RET-fusion was reported contribute about 2% of acquired resistance mechanisms of EGFR/ALK-TKIs. Selective RET inhibitor pralsetinib demonstrated impressive improvement of survival in patients with RET+ aNSCLC in the I/II ARROW study. However, the efficacy in patients with acquired RET-fusion after resistance to EGFR/ALK-TKIs was only reported by case, and the strategy of overcome the acquired RET-fusion has not been fully investigated.

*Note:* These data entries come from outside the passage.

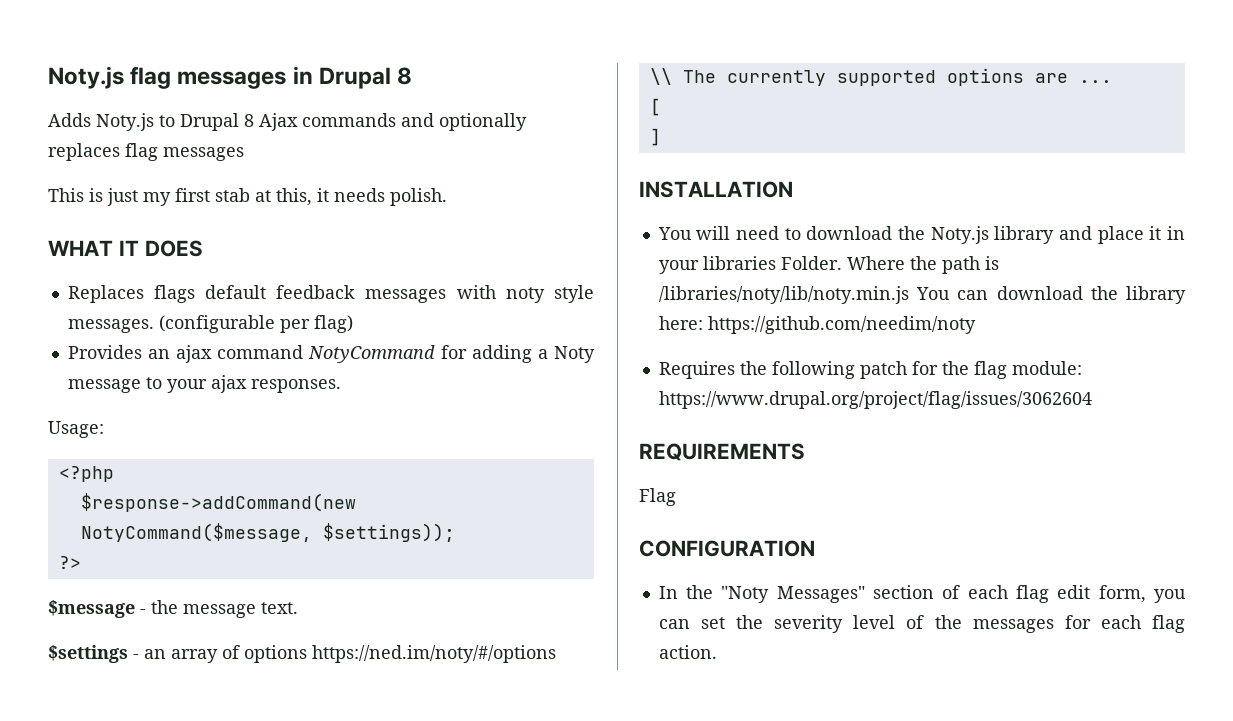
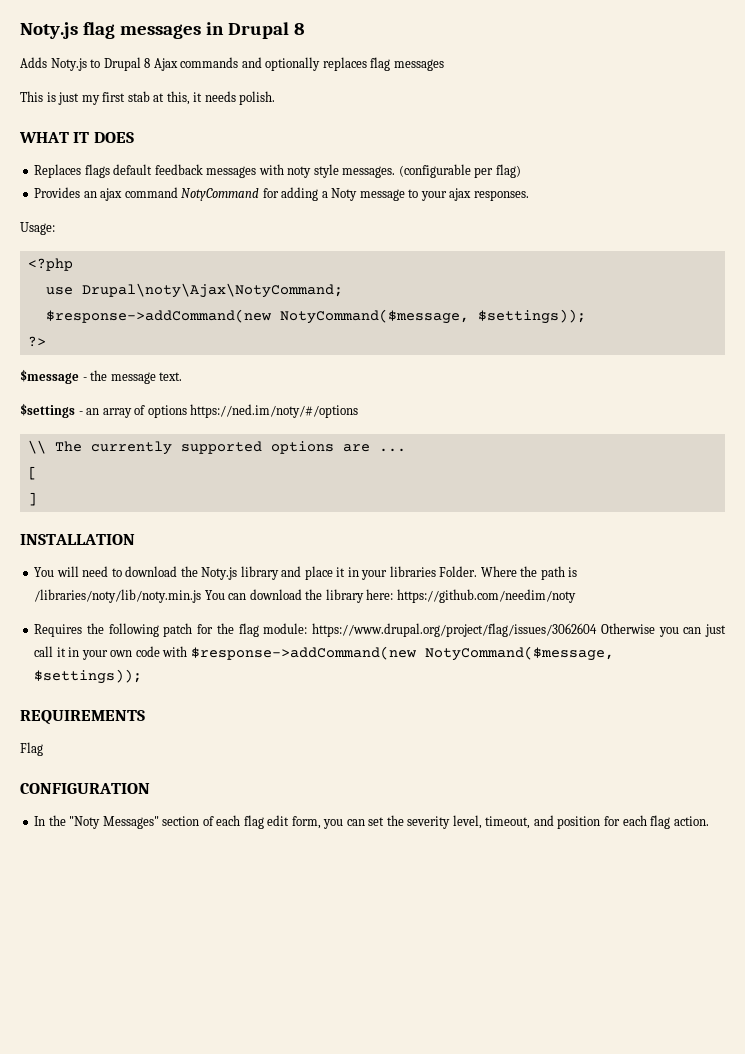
+ use Drupal\noty\Ajax\NotyCommand;
- Requires the following patch for the flag module: https://www.drupal.org/project/flag/issues/3062604
+ Requires the following patch for the flag module: https://www.drupal.org/project/flag/issues/3062604 Otherwise you can just call it in your own code with $response->addCommand(new NotyCommand($message, $settings));
- In the "Noty Messages" section of each flag edit form, you can set the severity level of the messages for each flag action.
+ In the "Noty Messages" section of each flag edit form, you can set the severity level, timeout, and position for each flag action.

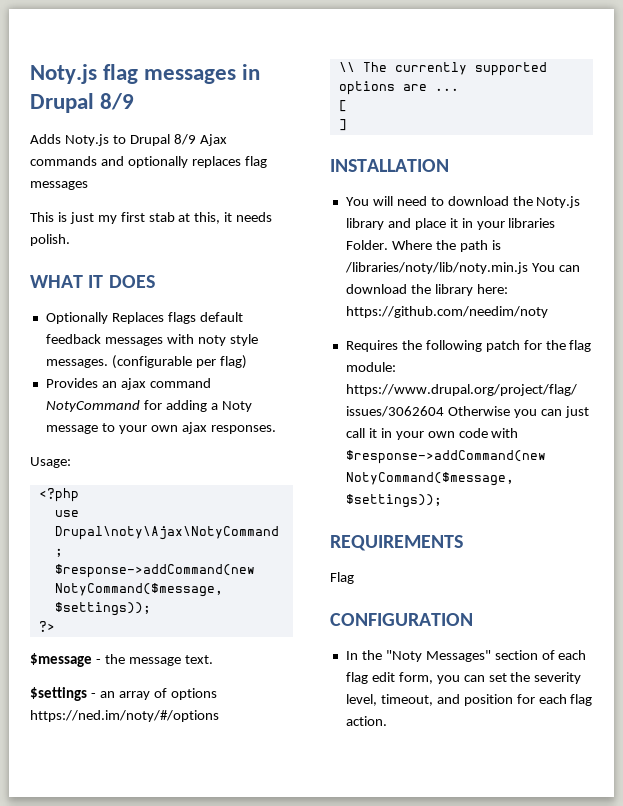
- Noty.js flag messages in Drupal 8
+ Noty.js flag messages in Drupal 8/9
- Adds Noty.js to Drupal 8 Ajax commands and optionally replaces flag messages
+ Adds Noty.js to Drupal 8/9 Ajax commands and optionally replaces flag messages
- Replaces flags default feedback messages with noty style messages.
+ Optionally Replaces flags default feedback messages with noty style messages.
- Provides an ajax command NotyCommand for adding a Noty message to your ajax responses.
+ Provides an ajax command NotyCommand for adding a Noty message to your own ajax responses.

This multicenter, retrospective, real-world data analysis enrolled thirty-one aNSCLC with acquired RET-fusion after resistance to EGFR/ALK-TKIs in 23 centers across China from Jan 1st, 2015 to Nov 23rd, 2022. Cohort 1 including 20 patients who received pralsetinib immediately after RET-fusion was detected, of which 15 patients received pralsetinib combined with EGFR/ALK-TKI. Eleven patients who underwent standard chemotherapy in combination with or without immunotherapy or antiangiogenesis therapy on acquired RET+ occurred were enrolled in Cohort 2. Molecular profile, objective response rate (ORR), disease control rate (DCR), progression free survival (PFS), time to treatment failure (TTF), toxicity was assessed.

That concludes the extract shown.